Боже спаси и сохрани! В таких случаях всегда себя спрашиваешь: кто так дьявольски воет? Кто оскорбляет грубым языком своим все нежные побеги и звон повествования? Кто смешивает огонь латыни и греческого с бурдой языков необработанных? Кто лепит из лошадиного помета?
— Довольно! Довольно! — воскликнул Шебирь. Потом, ударив себя в грудь кулаком и смеясь во все горло, прибавил:
— Клянусь стихом Ювеналовым, о котором ты упомянул, сам-то ты как говоришь?.. Это не латынь. Слышал ты когда-нибудь такие звуки хоть в одном стихе „Энеиды“? Уверен, что нет. Это речь пастухов, и поселян, и всякой челяди, потом — тех кичливых князей и тех плохих монахов с посконной душой, что до самой смерти не научатся прилично читать „Верую“. Это язык земли, по которой мы ходим, и людей, у которых дел по горло. Вижу, как они открывают полные коров и волов загоны, вижу, как они налегают на рукояти плуга, вижу, как они лукавят, как спешат на рынок и с рынка, вижу, как ласкают своих женушек, как грешат и каются, как, открыв рот и распевая, топочут. Вижу всех их вместе и могу сказать, что зрелище это мне по нраву!.. А теперь, когда я их тебе показал, таких вспотевших, и буйных, и лоснящихся, давай сравним их с теми, другими, — с давно мертвым сбродом, который жрет землю и в чьих черепах копашатся змеи.
— Отец, — промолвил Шебирев слуга, — ты приказал мне подымать палец всякий раз, как тебя начнет уносить, как ты говоришь, поток красноречия, и ты заведешь речь о предмете, не подходящем для слуха священнослужителя.

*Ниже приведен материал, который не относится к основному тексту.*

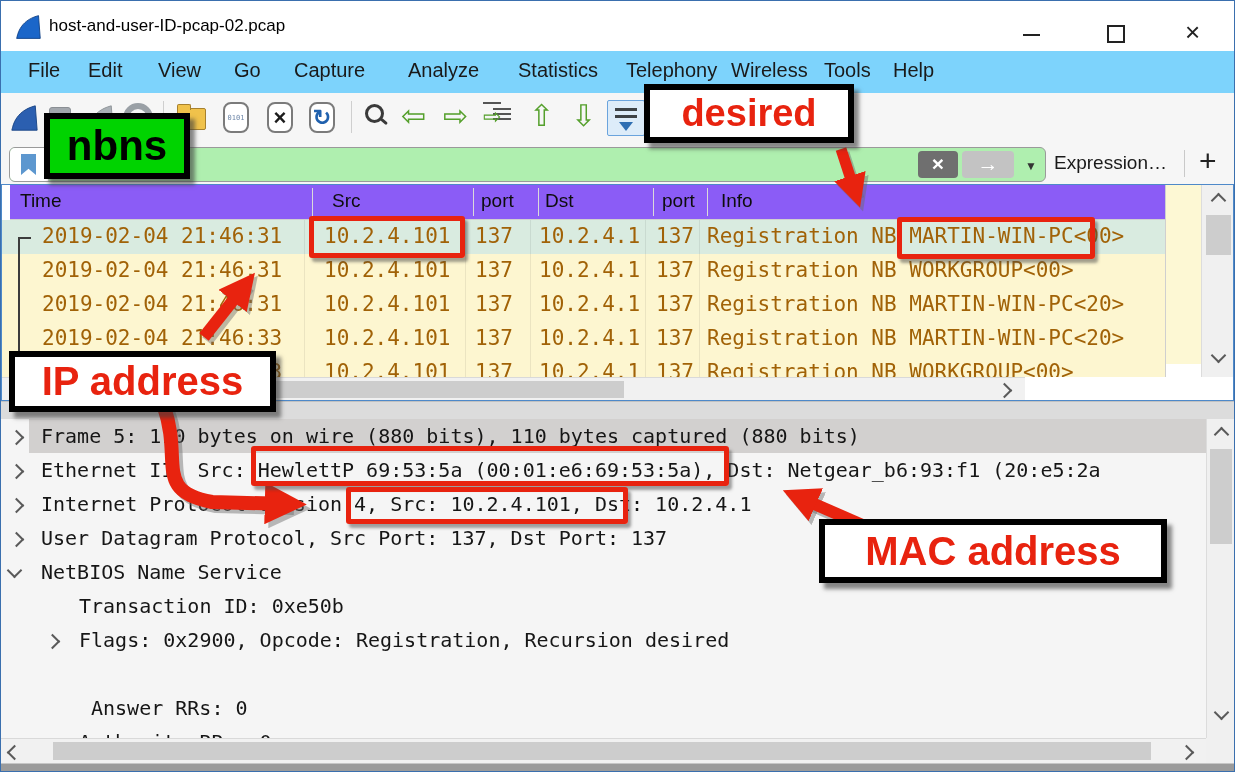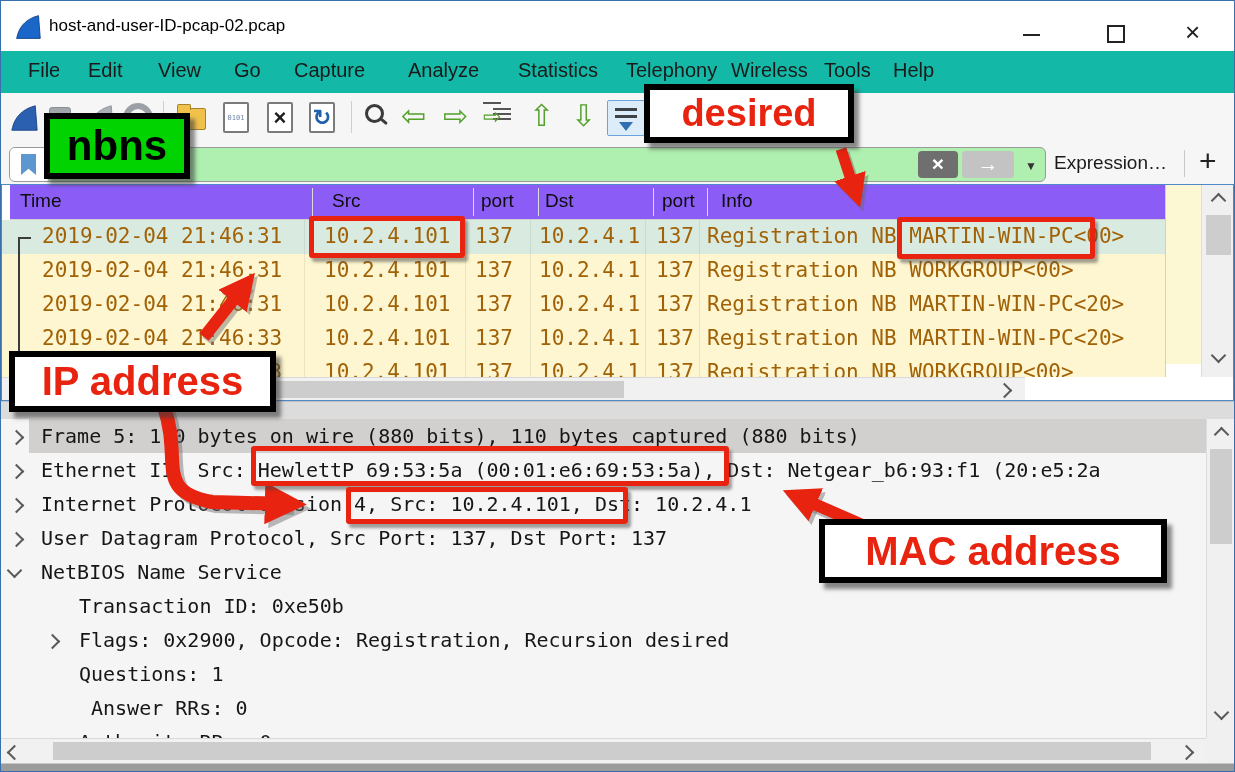--- a/index.html
+++ b/index.html
@@ -8,31 +8,31 @@
        border:1px solid #3a6fae;background:#fff;overflow:hidden;
        font-family:"Liberation Sans",sans-serif;color:#111;}
   
   .titlebar{left:0;top:0;width:100%;height:50px;background:#fff;}
   .title-text{left:48px;top:15px;font-size:17px;color:#000;}
   .winbtn{cursor:default;}
   .min-line{left:1022px;top:33px;width:17px;height:2px;background:#222;}
   .max-sq{left:1106px;top:24px;width:14px;height:14px;border:2px solid #222;}
   .close-x{left:1184px;top:16px;font-size:26px;color:#222;font-weight:300;}
   
-  .menubar{left:0;top:50px;width:100%;height:42px;background:#14b8a6;}
+  .menubar{left:0;top:50px;width:100%;height:42px;background:#7dd3fc;}
   .menu-item{top:8px;font-size:20px;color:#1a1a1a;}
   
   .toolbar{left:0;top:92px;width:100%;height:50px;background:#f6f6f6;border-bottom:1px solid #e0e0e0;}
   .tsep{top:8px;width:1px;height:32px;background:#cfcfcf;}
   .arrowglyph{font-size:30px;color:#55a02c;line-height:30px;}
   .stopsq{width:20px;height:20px;background:#a2a7ad;border:1px solid #8a8f94;border-radius:3px;}
   .donut{width:18px;height:18px;border:6px solid #9aa0a6;border-radius:50%;box-sizing:content-box;}
   .folder{width:27px;height:20px;background:#f0c24b;border:1px solid #a7812e;border-radius:2px;}
   .folder:before{content:"";position:absolute;left:-1px;top:-5px;width:12px;height:5px;background:#f0c24b;border:1px solid #a7812e;border-bottom:none;border-radius:2px 2px 0 0;}
-  .fileic{width:22px;height:27px;background:#fff;border:2px solid #7b7b7b;border-radius:2px;display:flex;align-items:center;justify-content:center;}
+  .fileic{width:22px;height:27px;background:#fff;border:2px solid #7b7b7b;border-radius:8px;display:flex;align-items:center;justify-content:center;}
   .bin-txt{font-family:"DejaVu Sans Mono",monospace;font-size:7px;line-height:8px;color:#6d86a8;}
   .bigx{font-size:22px;font-weight:bold;color:#1c1c1c;line-height:22px;}
   .reloadg{font-size:22px;font-weight:bold;color:#2061ae;line-height:22px;}
   .mag{width:13px;height:13px;border:3px solid #3a3a3a;border-radius:50%;}
   .mag:after{content:"";position:absolute;left:12px;top:13px;width:8px;height:3px;background:#3a3a3a;transform:rotate(40deg);border-radius:2px;}
   .gotolines span{display:block;width:18px;height:2px;background:#555;margin:3px 0;}
   .autoscroll{width:36px;height:34px;background:#ddecf9;border:1px solid #6ba4dd;border-radius:2px;
               display:flex;flex-direction:column;align-items:center;justify-content:center;}
   .autoscroll i{display:block;width:22px;height:3px;background:#3d4246;margin:2px 0;}
   .autoscroll b{width:0;height:0;border-left:7px solid transparent;border-right:7px solid transparent;border-top:9px solid #2f6fb2;margin-top:2px;}
@@ -277,23 +277,20 @@
       <div class="dchv chv chv-down" style="left:8px;top:9px"></div>
       <span class="txt" style="left:40px">NetBIOS Name Service</span>
     </div>
     <div class="abs drow" style="top:171px">
       <span class="txt" style="left:78px">Transaction ID: 0xe50b</span>
     </div>
     <div class="abs drow" style="top:205px">
       <div class="dchv chv chv-right" style="left:46px"></div>
       <span class="txt" style="left:78px">Flags: 0x2900, Opcode: Registration, Recursion desired</span>
     </div>
-    <div class="abs drow" style="top:239px">
-      <span class="txt" style="left:78px">Questions: 1</span>
-    </div>
     <div class="abs drow" style="top:273px">
       <span class="txt" style="left:90px">Answer RRs: 0</span>
     </div>
     <div class="abs drow" style="top:307px;height:12px">
       <span class="txt" style="left:78px">Authority RRs: 0</span>
     </div>
 
     <div class="abs dh">
       <div class="abs chv chv-left" style="left:8px;top:8px"></div>
       <div class="abs thumb" style="left:52px;top:3px;width:1098px;height:18px"></div>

— Ах, — отмахнулся Шебирь, — ты спутал мне все построение, и я забыл, что хотел сказать… Но не беда: как только мысли лвериутся, я напишу Космасу письмо на семи страницах. Ни больше, ни меньше.
— Не слишком ли много? — спросил Космас.
— Отнюдь нет, отнюдь нет. Я должен тебе сказать, что сам ты — человек, слепленный из разных пристрастий, и что сказанное тобой недолго держится. Меня не проведешь! Ты думаешь, я не знаю о твоих странных прихотях? А кто эти старики, которые ходили к тебе и ты давал им по монетке?
— Не будем говорить об этом, — ответил Космас и засмеялся, хлопая себя руками по коленям.
Потом они притянули к себе столик, чтоб можно было опереться локтем, и принялись в полном согласии толковать, как о латинских сочинениях, так и о том, что передается из уст в уста.
— Если б святой Лука и прочие святые евангелисты передали кому-нибудь хоть частицу евоего искусства, — заключил Космас, — можно бы выпавшее из списков вложить обратно в гнездо. Можно б было все это полегоньку переловить, как ловят перепелов.